Vehicles are a mixed bag. Some look very much like their real world counterparts and are detailed, but some (like the tractor) look very boxy and not very detailed at all. The helicopters however all look very good. One of the pluses the game engine offers is the ability to destroy buildings, knock over trees and blow divots out of the ground to hinder advancing tanks.
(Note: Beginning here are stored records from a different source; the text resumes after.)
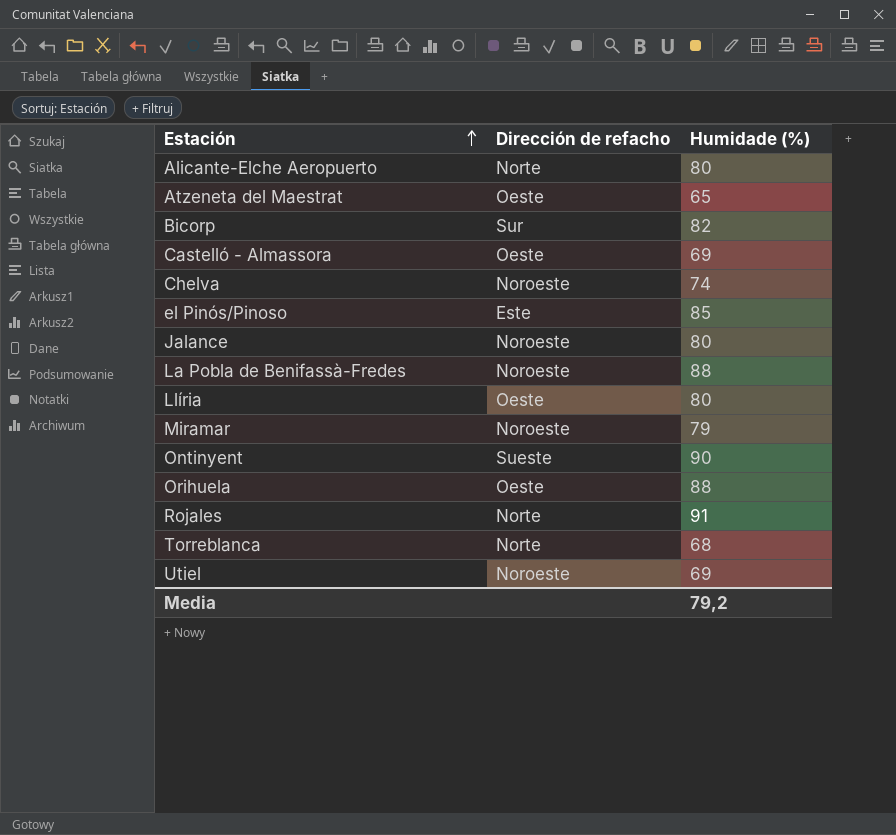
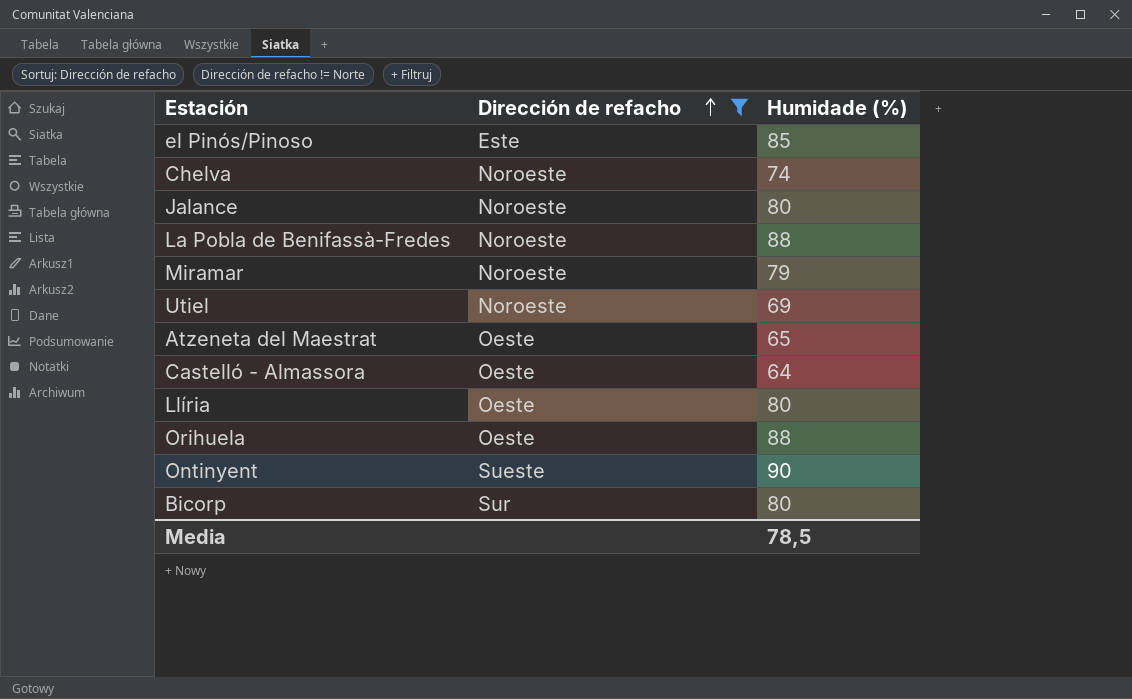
filter: none -> Dirección de refacho != Norte
row order: Estación ascending -> Dirección de refacho ascending
Castelló - Almassora | Humidade (%): 69 -> 64
Bicorp | Humidade (%): 82 -> 80
Media | Humidade (%): 79,2 -> 78,5

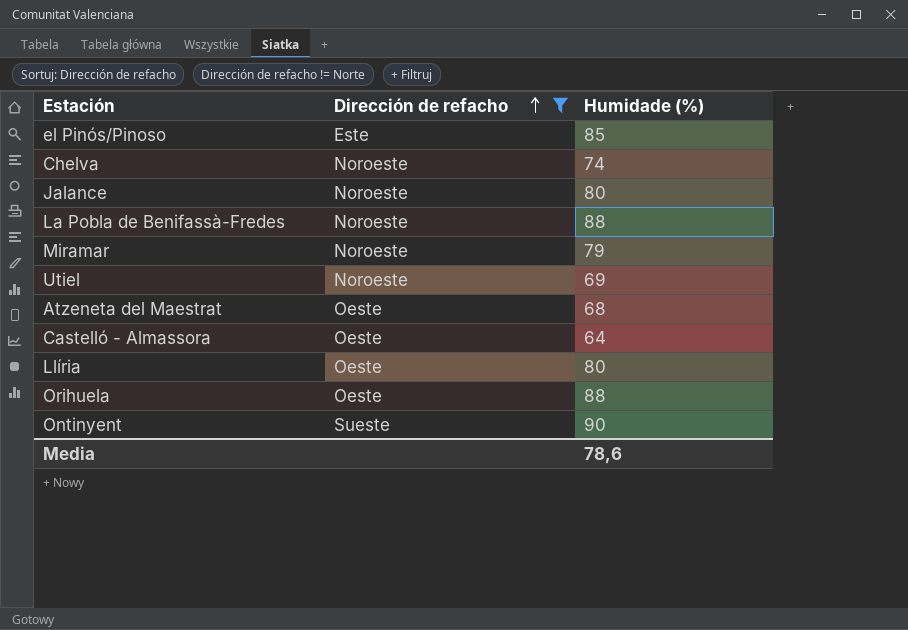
row Bicorp: Sur | 80 -> none
Atzeneta del Maestrat | Humidade (%): 65 -> 68
Media | Humidade (%): 78,5 -> 78,6

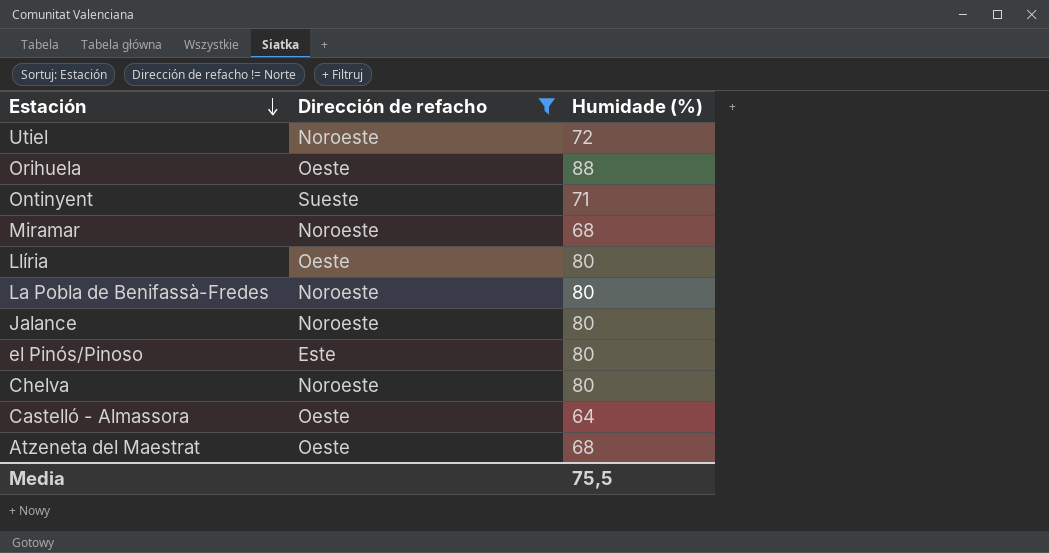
row order: Dirección de refacho ascending -> Estación descending
Utiel | Humidade (%): 69 -> 72
Ontinyent | Humidade (%): 90 -> 71
Miramar | Humidade (%): 79 -> 68
La Pobla de Benifassà-Fredes | Humidade (%): 88 -> 80
el Pinós/Pinoso | Humidade (%): 85 -> 80
Chelva | Humidade (%): 74 -> 80
Media | Humidade (%): 78,6 -> 75,5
Sound is average. Soldner includes the typical pops and barks you would expect from modern weaponry. Tank and rocket launchers boom as their shells impact on targets, but again, this is par for the course in a game with mechanized infantry. Ground vehicles all sound much the same and only really differ if they have treads, and if so you will hear additional creaks and clanks as the treads tear up the terrain. The game will also give you verbal warnings when your base perimeter has been breeched by an enemy and therefore puts your base at risk, which is nice if your team is not doing their part for defense. What annoys me most about the sound is every time you enter the main menu or respawn the game announces in a deep and authoritative voice "SOLDNER!" While the first time it made me realize I'm an idiot and did not pronounce the name of the game correctly, after the 90th time I heard it, I wanted to format my hard drive to make it stop. I have not found any way to disable this 'feature'.
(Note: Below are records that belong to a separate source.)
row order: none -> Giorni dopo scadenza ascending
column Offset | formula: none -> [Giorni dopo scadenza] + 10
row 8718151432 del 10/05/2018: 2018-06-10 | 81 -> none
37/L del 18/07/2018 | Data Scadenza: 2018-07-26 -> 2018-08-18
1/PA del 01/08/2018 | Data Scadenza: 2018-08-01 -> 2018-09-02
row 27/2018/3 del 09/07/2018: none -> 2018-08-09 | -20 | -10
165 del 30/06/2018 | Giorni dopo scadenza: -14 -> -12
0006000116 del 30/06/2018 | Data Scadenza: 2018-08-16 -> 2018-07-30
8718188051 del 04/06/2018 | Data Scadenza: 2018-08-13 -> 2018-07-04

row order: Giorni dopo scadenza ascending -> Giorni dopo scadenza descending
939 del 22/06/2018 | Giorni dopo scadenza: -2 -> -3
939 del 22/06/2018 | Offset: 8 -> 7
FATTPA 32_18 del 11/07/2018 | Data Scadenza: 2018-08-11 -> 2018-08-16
Game play itself is unfortunately where Soldner suffers most. While the game mechanics are similar to other titles like the Tribes or Battlefield series; join a server, select a team, spawn onto a map, equip your mercenary and head out to kick butt, the experience is not the same. Control feels sluggish. There are noticeable delays when accessing an equipment station or boarding a vehicle (sometimes I had to hit the 'use' key several times in order for it to execute the action). Vehicle control swings back and forth between being slow to respond to far too sensitive, this is due in part to a physic model that could stand some more tweaking. While driving into a tree can knock it over if it is hit hard enough, it is all too common to rebound off the trunk and find your vehicle nearly rolled onto its side. Simply driving at full speed and turning too sharply can result in flipping you over, even in a hulking tank
While the game offers a large number of weapons and vehicles, often you have to ask yourself, 'why?' Why do I need 18 different assault rifles? Sure, one may cost more than another, but I really could not tell much of a difference between the AK-47 and the AK-74 in the field. I can understand the desire to give people a wide variety of weaponry to choose from, but unless there is a discernable difference between one assault rifle to another, it all appears to be so much window dressing. If the difference is only discernable on paper or by the way it looks in the purchase window, and not when you wield either weapon in game, the feature of a large number of weapons to choose from looses its appeal.
Characters are well animated and customizable, a wide variety of real world weapons and vehicles, random single mission generator;
Clunky controls, long load/unload times, goofy in game physics, low player population on servers online, single player missions are uninteresting.